Non-standard evaluation

2016-06-23

Dplyr uses non-standard evaluation (NSE) in all the important single table verbs: filter(), mutate(), summarise(), arrange(), select() and group_by(). NSE is important not only because it reduces typing; for database backends, it’s what makes it possible to translate R code into SQL. However, while NSE is great for interactive use it’s hard to program with. This vignette describes how you can opt out of NSE in dplyr, and instead (with a little quoting) rely only on standard evaluation (SE).

Behind the scenes, NSE is powered by the lazyeval package. The goal is to provide an approach to NSE that you can learn once and then apply in many places (dplyr is the first of my packages to use this approach, but over time I will implement it everywhere). You may want to read the lazyeval vignettes, if you’d like to learn more about the underlying details, or if you’d like to use this approach in your own packages.

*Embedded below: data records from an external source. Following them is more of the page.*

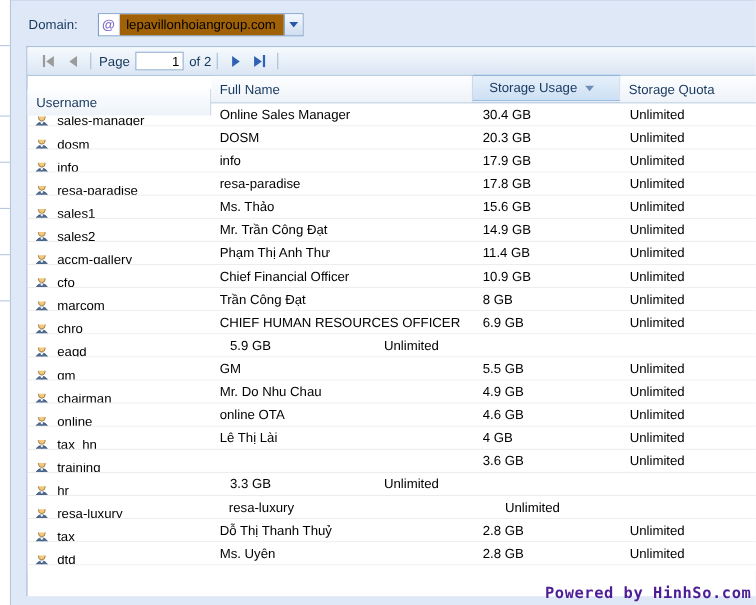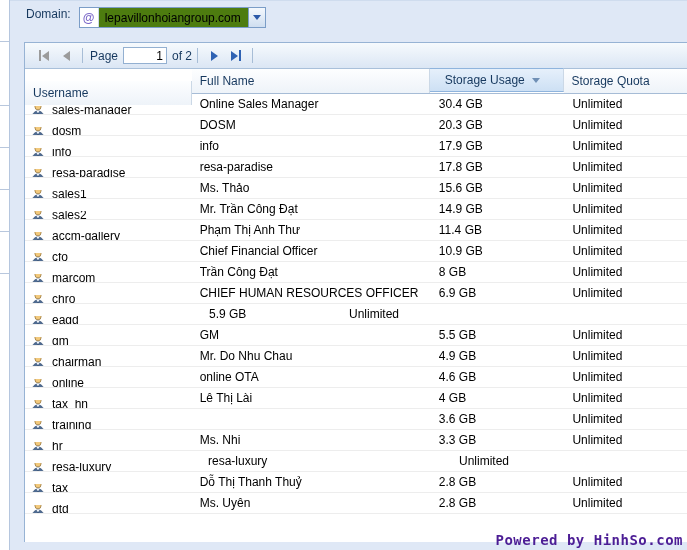--- a/index.html
+++ b/index.html
@@ -42,21 +42,23 @@
     box-sizing: border-box;
     border-top: 1px solid #cfdcee;
   }
 
   
   #domain-bar {
     position: absolute;
     left: 0; top: 6px;
     height: 30px;
     display: flex;
+    align-items: center;
     padding-left: 16px;
+    gap: 10px;
   }
   #domain-label {
     font-size: 12px;
     color: #16385e;
     margin-right: 8px;
   }
   #domain-combo {
     display: flex;
     align-items: stretch;
     height: 21px;
@@ -76,21 +78,21 @@
     border-right: 1px solid #ccd9ea;
     box-sizing: border-box;
   }
   #domain-value {
     display: flex;
     align-items: center;
     padding: 0 7px 0 6px;
     white-space: nowrap;
     font-size: 12px;
     color: #000;
-    background: #4d7c0f;
+    background: #a16207;
   }
   #domain-trigger {
     width: 17px;
     border-left: 1px solid #7b9dc7;
     background: linear-gradient(#f4f8fd, #cfdef0);
     display: flex;
     align-items: center;
     justify-content: center;
     box-sizing: border-box;
   }
@@ -558,21 +560,20 @@
           <div class="cell username c-user">
             <span class="user-ico"><svg width="16" height="16" viewBox="0 0 16 16">
                 <ellipse cx="8" cy="4.6" rx="3.1" ry="3.3" fill="#f2c97c" stroke="#8d6b33" stroke-width="0.7"></ellipse>
                 <path d="M4.9 3.6 Q8 0.6 11.1 3.6 Q10.6 2.1 8 1.9 Q5.6 2.0 4.9 3.6 Z" fill="#4a3a28"></path>
                 <path d="M2.2 15.2 C2.4 10.9 5.2 9.0 8 9.0 C10.8 9.0 13.6 10.9 13.8 15.2 Z" fill="#4e6b92" stroke="#2f4a6d" stroke-width="0.7"></path>
                 <path d="M6.6 9.1 L8 11.3 L9.4 9.1 L8.6 8.7 L7.4 8.7 Z" fill="#f6f8fb"></path>
                 <path d="M7.7 10.9 L8.3 10.9 L8.5 14.9 L7.5 14.9 Z" fill="#243b59"></path>
               </svg></span>
             <span>hr</span>
           </div>
-          <div class="cell c-name">Ms. Nhi</div>
           <div class="cell usage c-usage">3.3 GB</div>
           <div class="cell quota c-quota">Unlimited</div>
         </div>
         <div class="row">
           <div class="cell username c-user">
             <span class="user-ico"><svg width="16" height="16" viewBox="0 0 16 16">
                 <ellipse cx="8" cy="4.6" rx="3.1" ry="3.3" fill="#f2c97c" stroke="#8d6b33" stroke-width="0.7"></ellipse>
                 <path d="M4.9 3.6 Q8 0.6 11.1 3.6 Q10.6 2.1 8 1.9 Q5.6 2.0 4.9 3.6 Z" fill="#4a3a28"></path>
                 <path d="M2.2 15.2 C2.4 10.9 5.2 9.0 8 9.0 C10.8 9.0 13.6 10.9 13.8 15.2 Z" fill="#4e6b92" stroke="#2f4a6d" stroke-width="0.7"></path>
                 <path d="M6.6 9.1 L8 11.3 L9.4 9.1 L8.6 8.7 L7.4 8.7 Z" fill="#f6f8fb"></path>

Standard evaluation basics

Every function in dplyr that uses NSE also has a version that uses SE. The name of the SE version is always the NSE name with an _ on the end. For example, the SE version of summarise() is summarise_(); the SE version of arrange() is arrange_(). These functions work very similarly to their NSE cousins, but their inputs must be “quoted”:

# NSE version:
summarise(mtcars, mean(mpg))
#>   mean(mpg)
#> 1  20.09062

# SE versions:
summarise_(mtcars, ~mean(mpg))
#>   mean(mpg)
#> 1  20.09062
summarise_(mtcars, quote(mean(mpg)))
#>   mean(mpg)
#> 1  20.09062
summarise_(mtcars, "mean(mpg)")
#>   mean(mpg)
#> 1  20.09062

There are three ways to quote inputs that dplyr understands:

It’s best to use a formula because a formula captures both the expression to evaluate and the environment where the evaluation occurs. This is important if the expression is a mixture of variables in a data frame and objects in the local environment:

constant1 <- function(n) ~n
summarise_(mtcars, constant1(4))
#>   n
#> 1 4
# Using anything other than a formula will fail because it doesn't
# know which environment to look in
constant2 <- function(n) quote(n)
summarise_(mtcars, constant2(4))
#> Error in eval(expr, envir, enclos): binding not found: 'n'

Setting variable names

If you also want output variables to vary, you need to pass a list of quoted objects to the .dots argument:

n <- 10
dots <- list(~mean(mpg), ~n)
summarise_(mtcars, .dots = dots)
#>   mean(mpg)  n
#> 1  20.09062 10

summarise_(mtcars, .dots = setNames(dots, c("mean", "count")))
#>       mean count
#> 1 20.09062    10

Mixing constants and variables

What if you need to mingle constants and variables? Use the handy lazyeval::interp():

library(lazyeval)
# Interp works with formulas, quoted calls and strings (but formulas are best)
interp(~ x + y, x = 10)
#> ~10 + y
interp(quote(x + y), x = 10)
#> 10 + y
interp("x + y", x = 10)
#> [1] "10 + y"

# Use as.name if you have a character string that gives a variable name
interp(~ mean(var), var = as.name("mpg"))
#> ~mean(mpg)
# or supply the quoted name directly
interp(~ mean(var), var = quote(mpg))
#> ~mean(mpg)

Because every action in R is a function call you can use this same idea to modify functions:

interp(~ f(a, b), f = quote(mean))
#> ~mean(a, b)
interp(~ f(a, b), f = as.name("+"))
#> ~a + b
interp(~ f(a, b), f = quote(`if`))
#> ~if (a) b

If you already have a list of values, use .values:

interp(~ x + y, .values = list(x = 10))
#> ~10 + y

# You can also interpolate variables defined in the current
# environment, but this is a little risky becuase it's easy
# for this to change without you realising
y <- 10
interp(~ x + y, .values = environment())
#> ~x + 10